A reminder that we tend to think of our peers as being much more ethical than "them" and look for reasons to think of them as victims of force or circumstances, and assume that "they" are only motivated by sheer callous greed. Whoever the "them" is.
And I find it hilarious that everyone here states that programmers and engineers work without requirements or documentation. I've worked places where the verbal meeting would have the engineer agreeing with everything, then when it's not written in the requirements document and signed off by 10+ people, it doesn't get built. Seems like all the programmers on Slashdot have never worked in a company larger than 10 people.
Learn to love Alaska
It's an American thing.
Employers here don't care about holding onto skilled programmers or other skilled people, because PHBs think they can just hire replacements on a whim.
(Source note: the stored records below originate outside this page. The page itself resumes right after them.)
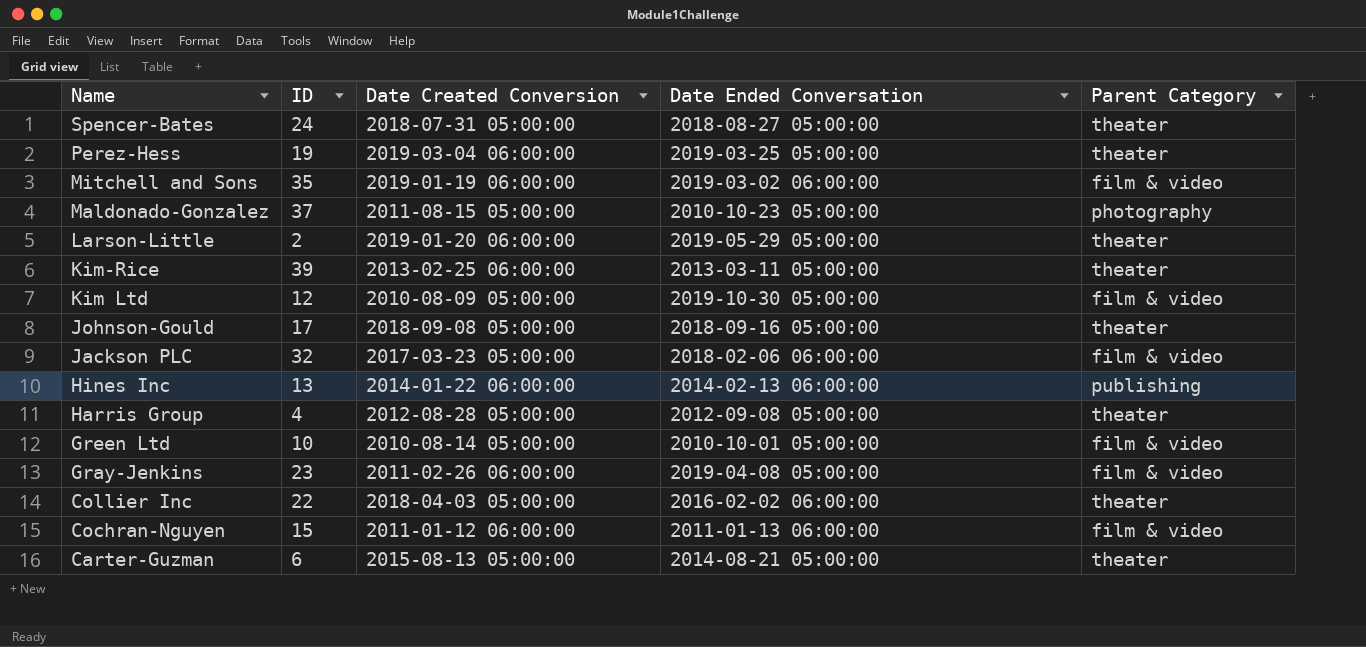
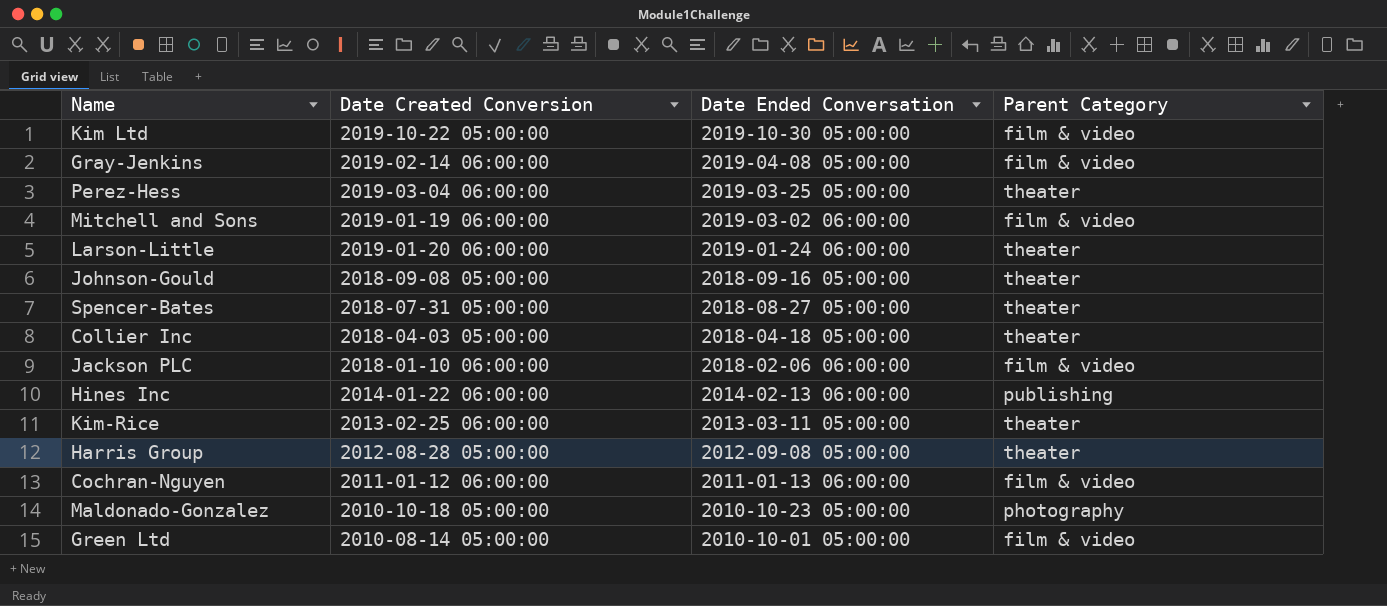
row order: Name descending -> Date Ended Conversation descending
column ID | position: 2 -> none
row Carter-Guzman: 6 | 2015-08-13 05:00:00 | 2014-08-21 05:00:00 | theater -> none
Kim Ltd | Date Created Conversion: 2010-08-09 05:00:00 -> 2019-10-22 05:00:00
Gray-Jenkins | Date Created Conversion: 2011-02-26 06:00:00 -> 2019-02-14 06:00:00
Larson-Little | Date Ended Conversation: 2019-05-29 05:00:00 -> 2019-01-24 06:00:00
Collier Inc | Date Ended Conversation: 2016-02-02 06:00:00 -> 2018-04-18 05:00:00
Jackson PLC | Date Created Conversion: 2017-03-23 05:00:00 -> 2018-01-10 06:00:00
Maldonado-Gonzalez | Date Created Conversion: 2011-08-15 05:00:00 -> 2010-10-18 05:00:00

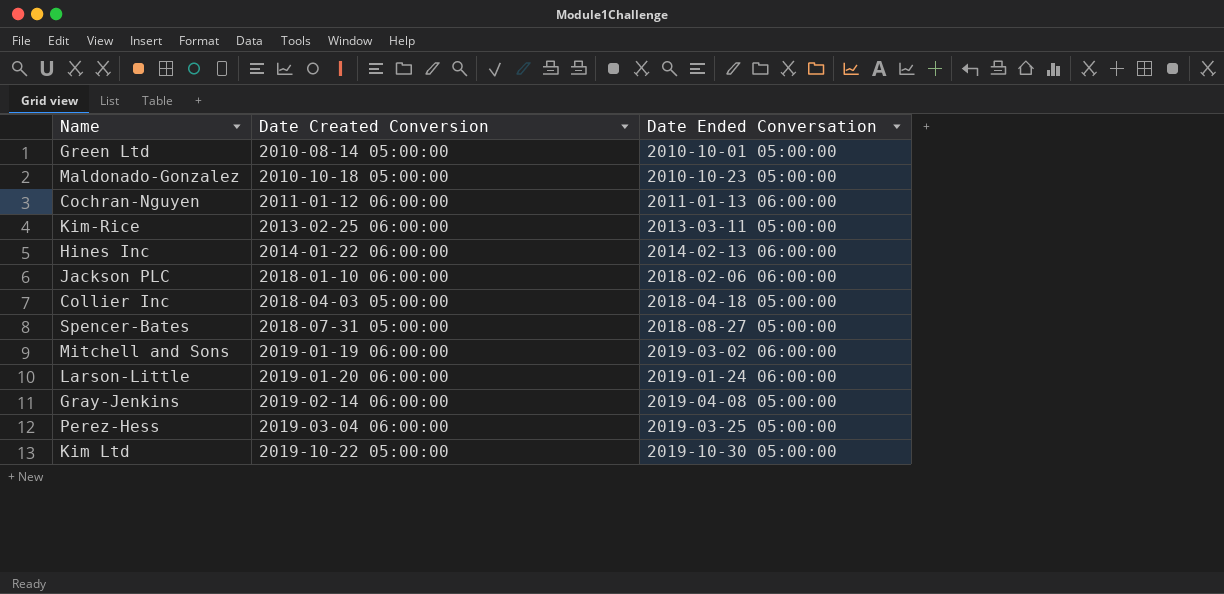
row order: Date Ended Conversation descending -> Date Created Conversion ascending
column Parent Category | position: 4 -> none
row Johnson-Gould: 2018-09-08 05:00:00 | 2018-09-16 05:00:00 | theater -> none
row Harris Group: 2012-08-28 05:00:00 | 2012-09-08 05:00:00 | theater -> none

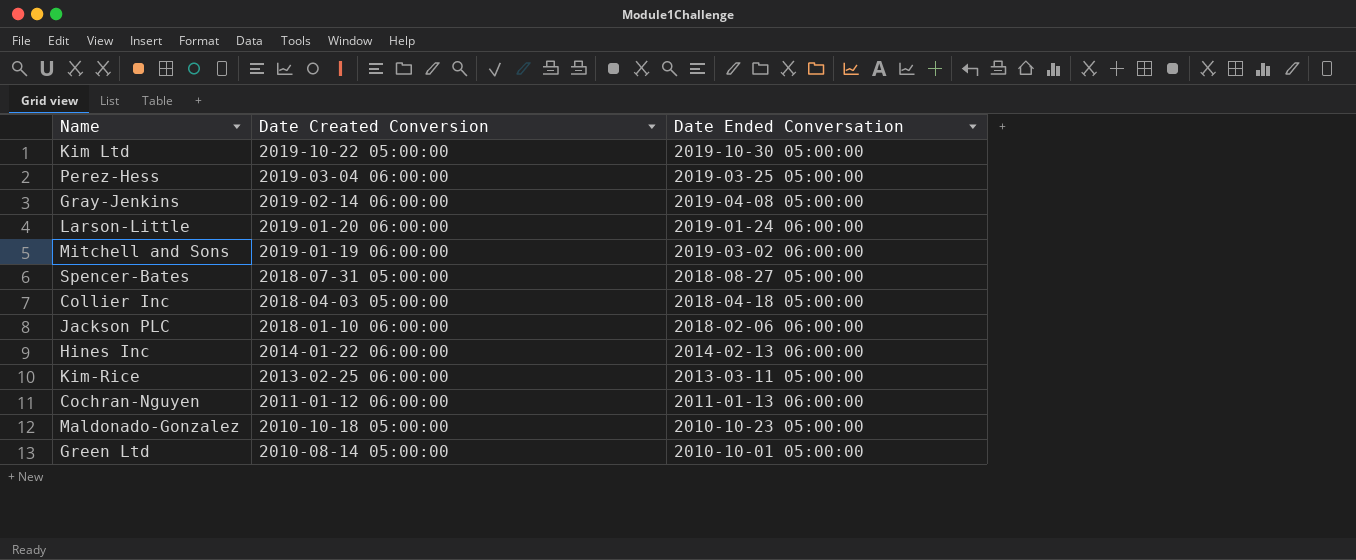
row order: Date Created Conversion ascending -> Date Created Conversion descending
Yes, in reality new ones are hard to find and take a while to get up to speed. The PHBs will even acknowledge this when they're trying to hire.
But once they have one employed, they don't care about keeping him happy, because they think they're al interchangeable cogs.
If you're seeing a giant disconnect here, yes, there is. This is how American corporations think; it makes no sense at all. I can't explain it. It's the same phenomenon where corporations will give a big salary offer to a new engineer, but once he's employed there, they'll just freeze his salary or give him paltry CoL raises, while giving new hires even bigger salaries, causing employees to switch jobs every 2-4 years (in Silicon Valley, it's 12-18 months).